3. The reproof Christ gave them for their uneasiness in this matter, as
it argued a disbelief of his power to supply them, notwithstanding the
abundant experience they had had of it. The reproof is given with some
warmth, for he knew their hearts, and knew they needed to be thus
soundly chidden; "Perceive ye not yet, neither understand, that
which you have had so many demonstrations of? Have ye your hearts
yet hardened, so as that nothing will make any impression upon
them, or bring them to compliance with your Master's designs? Having
eyes, see ye not that which is plain before your eyes? Having
ears, hear ye not that which you have been so often told? How
strangely stupid and senseless are ye! Do ye not remember that
which was done but the other day, when I broke the five loaves among
the five thousand, and soon after, the seven loaves among the
four thousand? Do ye not remember how many baskets full ye took
up of the fragments?" Yes, they did remember, and could tell that
they took up twelve baskets full one time, and seven
another; "Why then," said he, "how is it that ye do not
understand? As if he that multiplied five loaves, and
seven, could not multiply one." They seemed to suspect that the
one was not matter enough to work upon, if he should have a mind to
entertain his hearers a third time: and if that was their thought, it
was indeed a very senseless one, as if it were not all alike to the
Lord, to save by many or few, and as easy to make one loaf to feed five
thousand as five. It was therefore proper to remind them, not only of
the sufficiency, but of the overplus, of the former meals; and justly
were they chidden for not understanding what Christ therein designed,
and what they from thence might have learned. Note,
(1.) The experiences we have had of God's goodness to us in the way of
duty, greatly aggravate our distrust of him, which is therefore
very provoking to the Lord Jesus.
(2.) Our not understanding of the true intent and meaning of
God's favours to us, is equivalent to our not remembering of them.

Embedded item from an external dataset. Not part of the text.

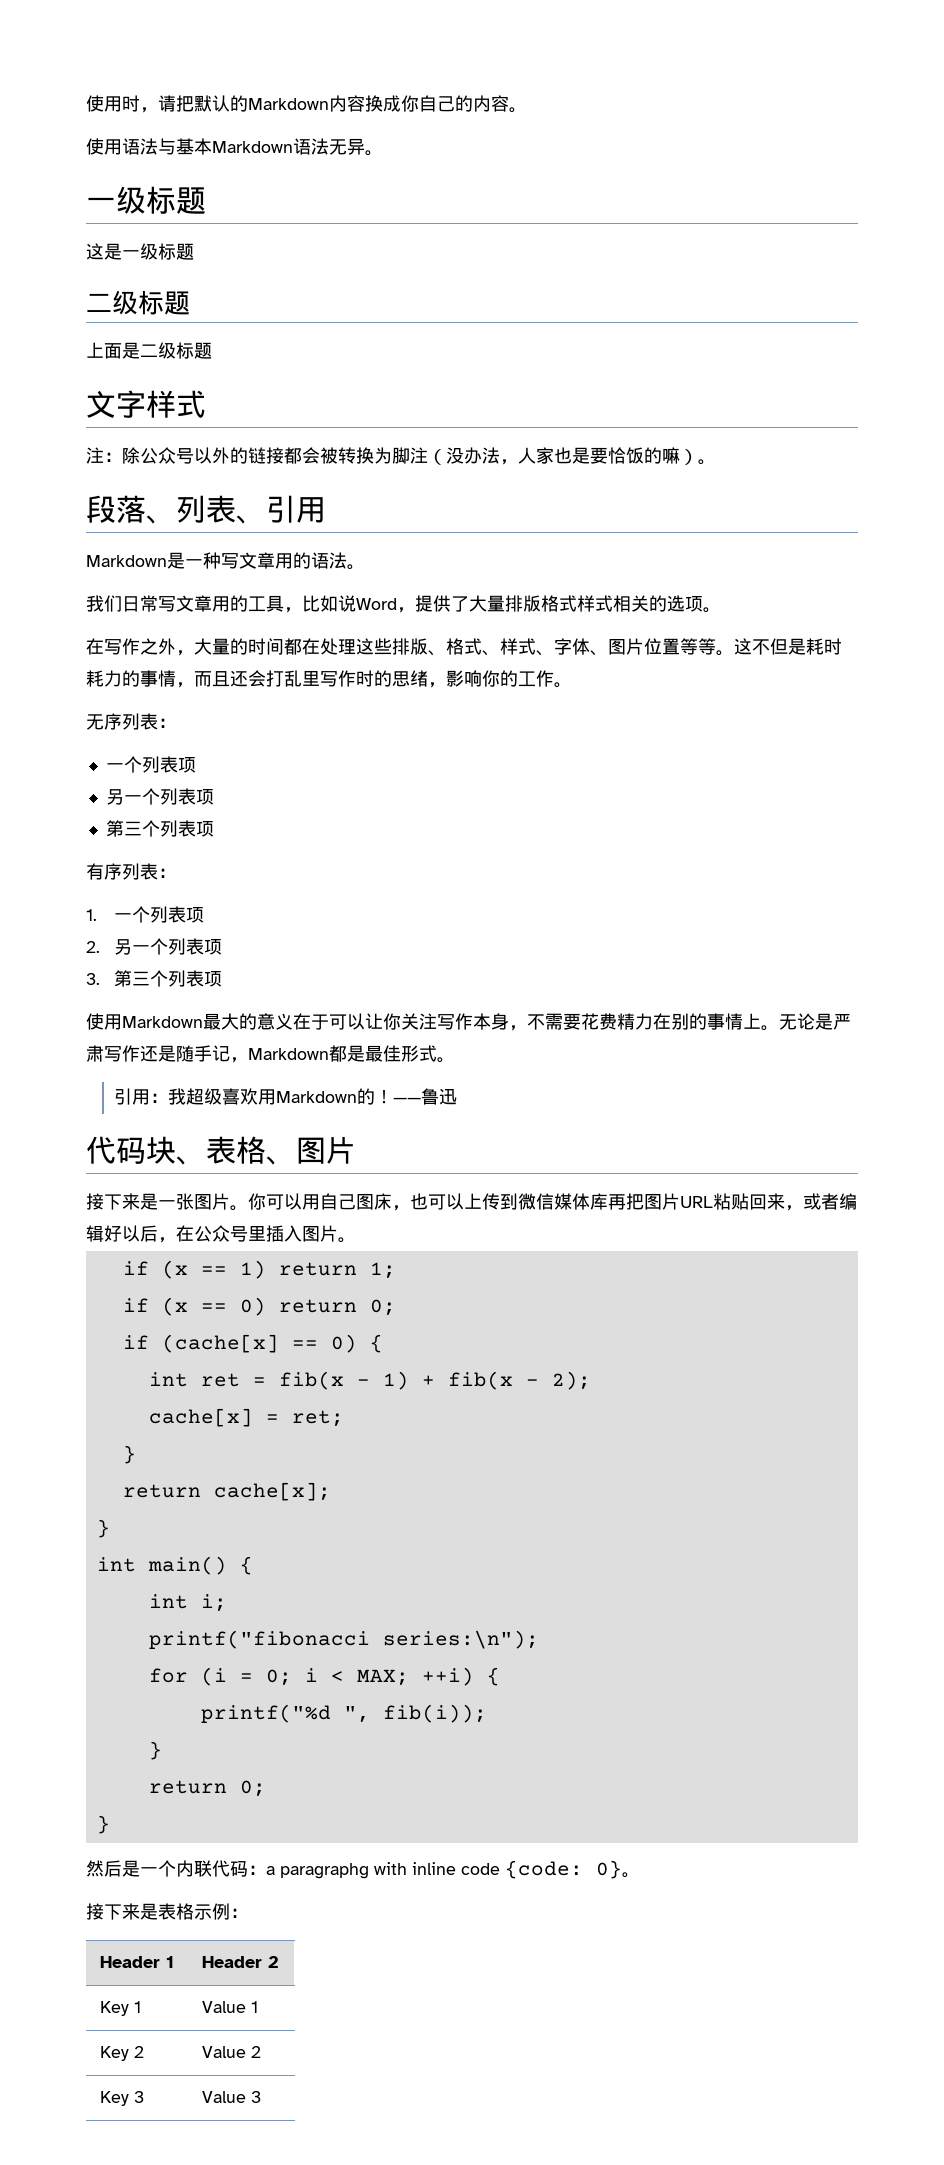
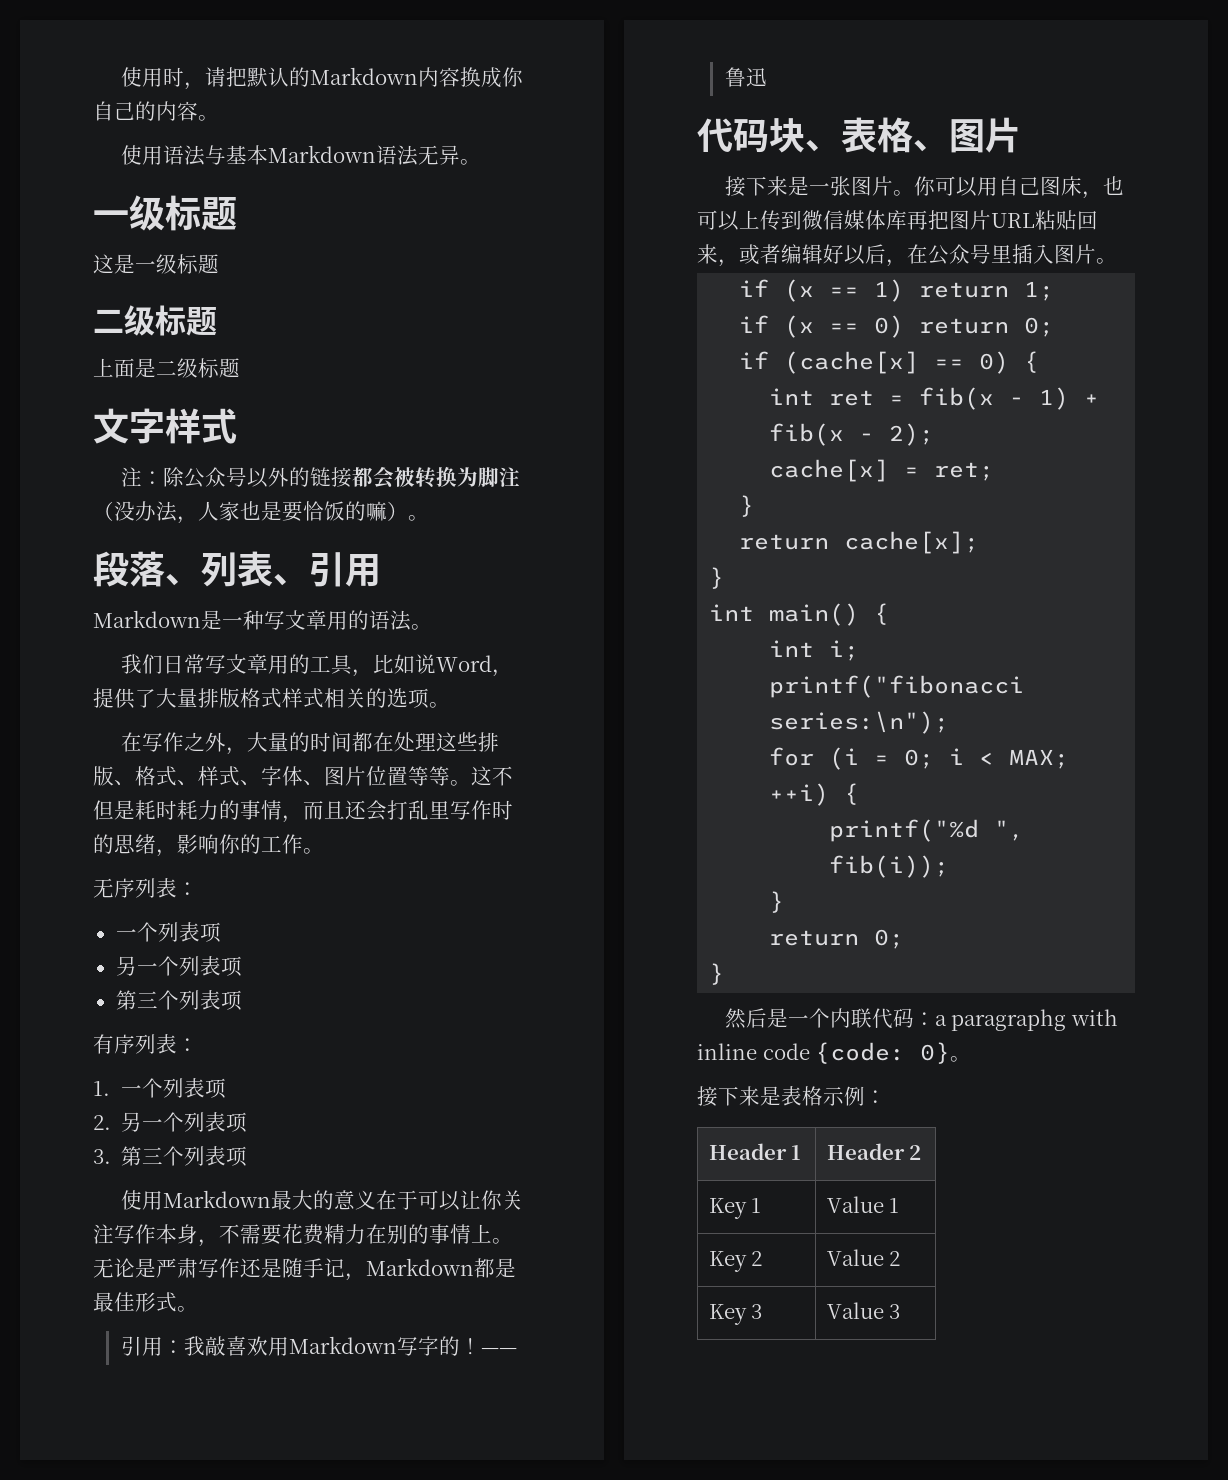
[186,1088,223,1105] 超级 -> [204,1336,226,1356] 敲
(358, 1097) none -> [396,1336,439,1356] 写字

(3.) We are therefore overwhelmed with present cares and
distrusts, because we do not understand, and remember, what we
have known and seen of the power and goodness of our Lord Jesus. It
would be a great support to us, to consider the days of old, and
we are wanting both to God and ourselves if we do not.
(4.) When we thus forgot the works of God, and distrust him, we
should chide ourselves severely for it, as Christ doth his disciples
here; "Am I thus without understanding? How is it that my heart is thus
A Blind Man Restored to Sight.
22 And he cometh to Bethsaida; and they bring a blind man unto
him, and besought him to touch him.
23 And he took the blind man by the hand, and led him out of
the town; and when he had spit on his eyes, and put his hands
upon him, he asked him if he saw ought.
24 And he looked up, and said, I see men as trees, walking.
25 After that he put his hands again upon his eyes, and made
him look up: and he was restored, and saw every man clearly.
26 And he sent him away to his house, saying, Neither go into
the town, nor tell it to any in the town.
This cure is related only by this evangelist, and there is something
singular in the circumstances.
I. Here is a blind man brought to Christ by his friends, with a
desire that he would touch him,
Here appears the faith of those that brought him--they doubted not but
that one touch of Christ's hand would recover him his sight; but the
man himself showed not that earnestness for, or expectation of, a cure
that other blind men did. If those that are spiritually blind, do not
pray for themselves, yet let their friends and relations pray for them,
that Christ would be pleased to touch them.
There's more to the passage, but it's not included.